К счастью, Анатолий Ефремович был оставлен в органах военной юстиции. После войны я с ним встретился в одном городе, где он был председателем военного трибунала гарнизона. Мы встретились как старые фронтовики. Много говорили о войне и армейской службе. Он сильно постарел, однако настроение у него было хорошее. Военное командование отзывалось о деятельности Анатолия Ефремовича весьма положительно, отмечало высокие партийные, деловые и человеческие качества. Он по–прежнему был непоседлив.
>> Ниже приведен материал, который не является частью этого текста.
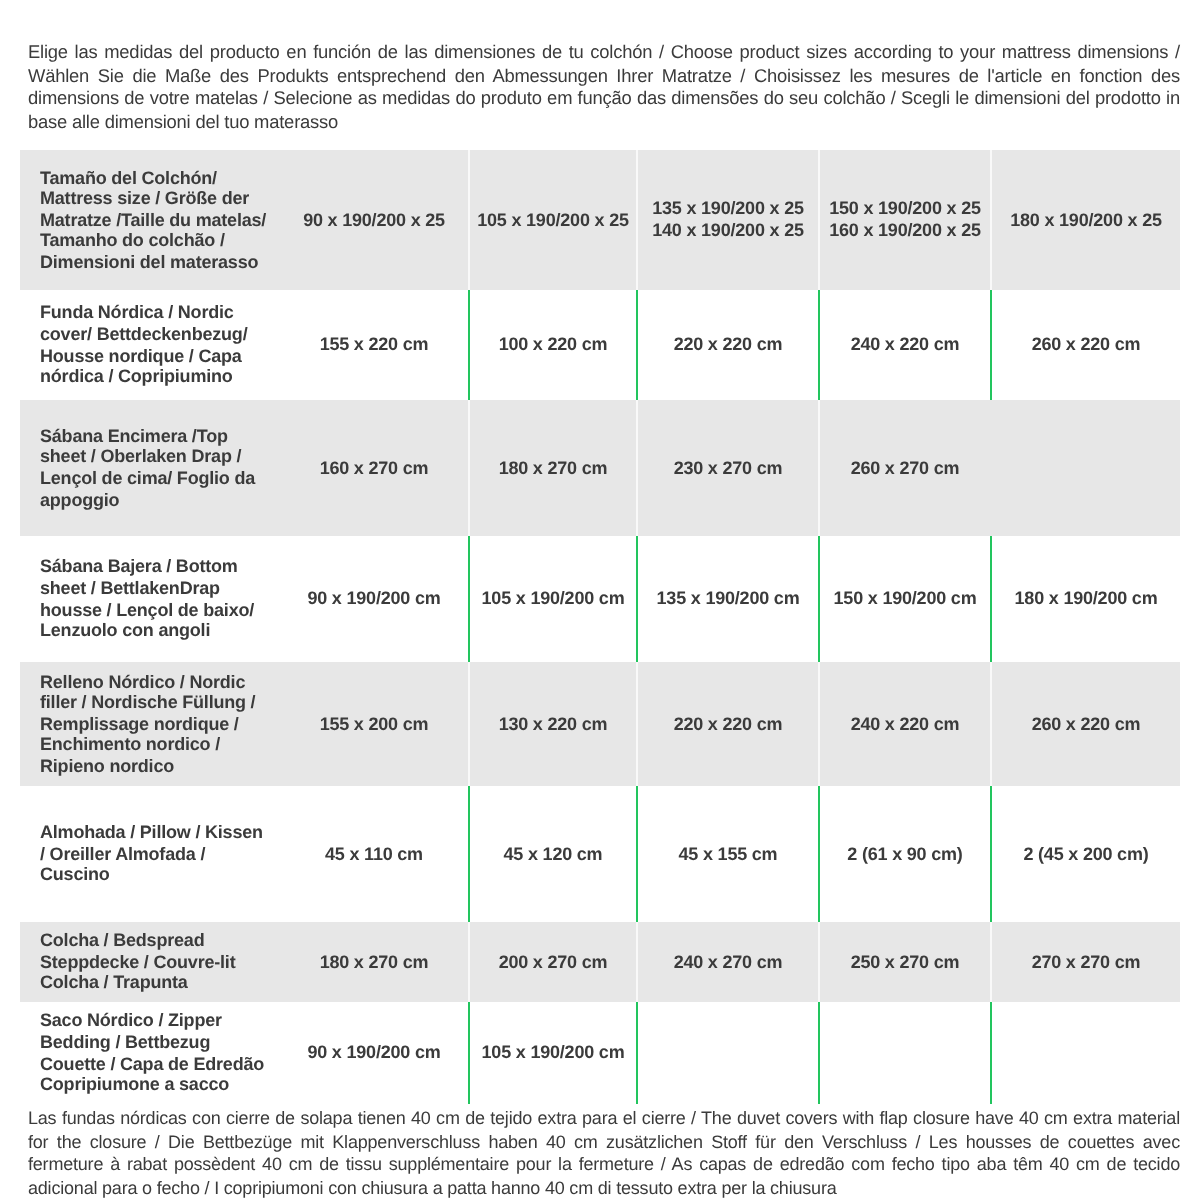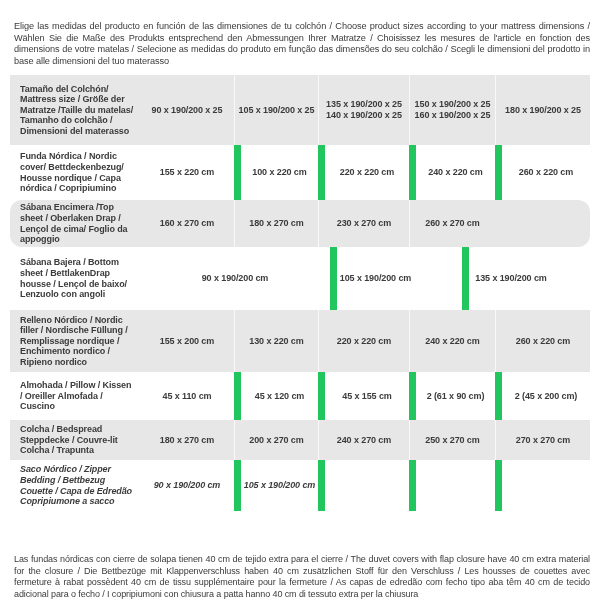--- a/index.html
+++ b/index.html
@@ -25,7 +25,7 @@
     justify-content:flex-start;text-align:left;
     padding-left:10px;padding-right:6px;white-space:normal;
   }
-  .trow > .cell:nth-child(n+3){border-left:7px solid #22c55e;}
+  .trow > .cell:nth-child(n+3){border-left:1px solid #22c55e;}
   .trow.gray > .cell:nth-child(n+3){border-left:1px solid #f9f9f9;}
   .r0{height:70px;}
   .r1{height:55px;}

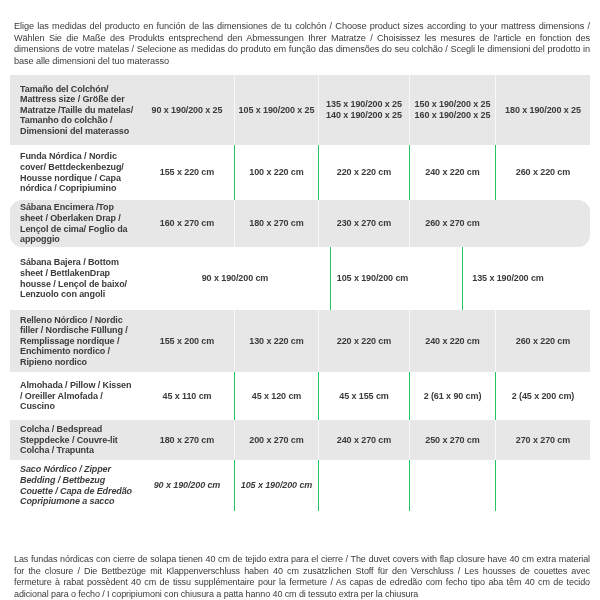--- a/index.html
+++ b/index.html
@@ -29,7 +29,7 @@
   .trow.gray > .cell:nth-child(n+3){border-left:1px solid #f9f9f9;}
   .r0{height:70px;}
   .r1{height:55px;}
-  .r2{height:47px;border-radius:12px;}
+  .r2{height:68px;}
   .r3{height:63px;gap:48px;}
   .r4{height:62px;}
   .r5{height:48px;}

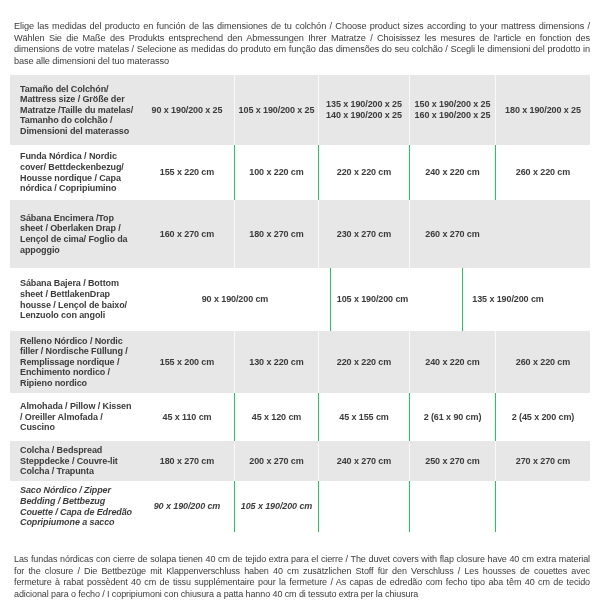--- a/index.html
+++ b/index.html
@@ -30,7 +30,7 @@
   .r0{height:70px;}
   .r1{height:55px;}
   .r2{height:68px;}
-  .r3{height:63px;gap:48px;}
+  .r3{height:63px;}
   .r4{height:62px;}
   .r5{height:48px;}
   .r6{height:40px;}

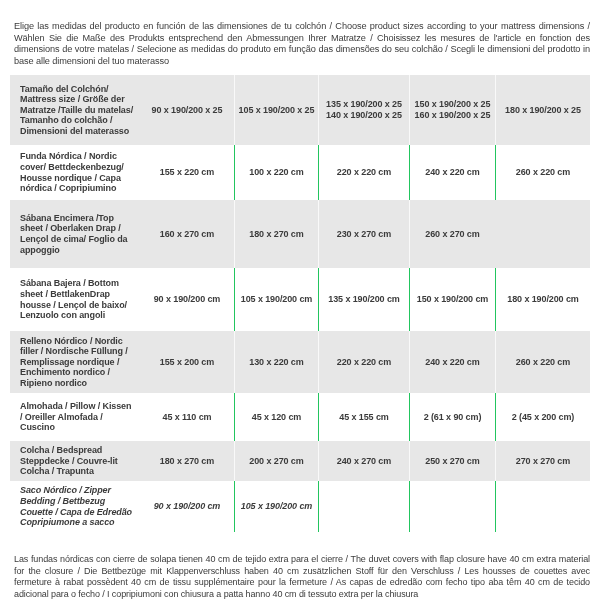--- a/index.html
+++ b/index.html
@@ -32,7 +32,7 @@
   .r2{height:68px;}
   .r3{height:63px;}
   .r4{height:62px;}
-  .r5{height:48px;}
+  .r5{height:68px;}
   .r6{height:40px;}
   .r7{height:51px;font-style:italic;}
 </style>

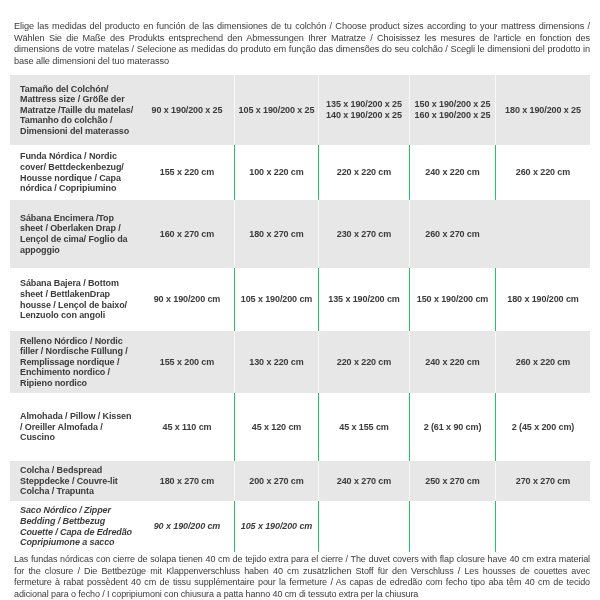--- a/index.html
+++ b/index.html
@@ -34,7 +34,7 @@
   .r4{height:62px;}
   .r5{height:68px;}
   .r6{height:40px;}
-  .r7{height:51px;font-style:italic;}
+  .r7{height:51px;}
 </style>
 </head>
 <body>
Постоянно бывал в частях среди солдат и офицеров, проводил беседы и делал доклады на правовые темы.
В обороне под Андреаполем наша дивизия простояла с 5 сентября до 7 октября 1941 года. Все это время шли бои местного значения, велись артиллерийские дуэли, активно действовала разведка.
В сохранившемся у меня фронтовом дневнике я нашел такую запись, сделанную 10 сентября 1941 года.
По приказанию прокурора вместе со следователем прокуратуры Чебыкиным пошли в один из батальонов для проверки выполнения одного из приказов Верховного Главнокомандующего. Идти надо было по открытой местности, хорошо просматривавшейся и простреливавшейся противником. Как только вышли на опушку леса, нас сразу же обнаружили немецкие минометчики, которые немедленно открыли беглый огонь. Вслед за разрывами мин мы быстро перебегали от одной дымящейся воронки к другой и укрывались в них. Мины тем временем продолжали рваться в непосредственной близости. Когда, наконец, огонь прекратился, мы добежали до переднего края обороны. На командном пункте батальона комиссар батальона, посмотрев на мой противогаз, спросил:
— Что это у вас с противогазом?
— Как что? — не понял я.
— В нем же дыра.
Я вынул из сумки маску, и из нее посыпались кусочки стекла, а затем выпал большой осколок мины. Перебитые осколком металлические ободки стекол противогаза спасли меня от ранения. Противогаз, конечно, пришлось выбросить.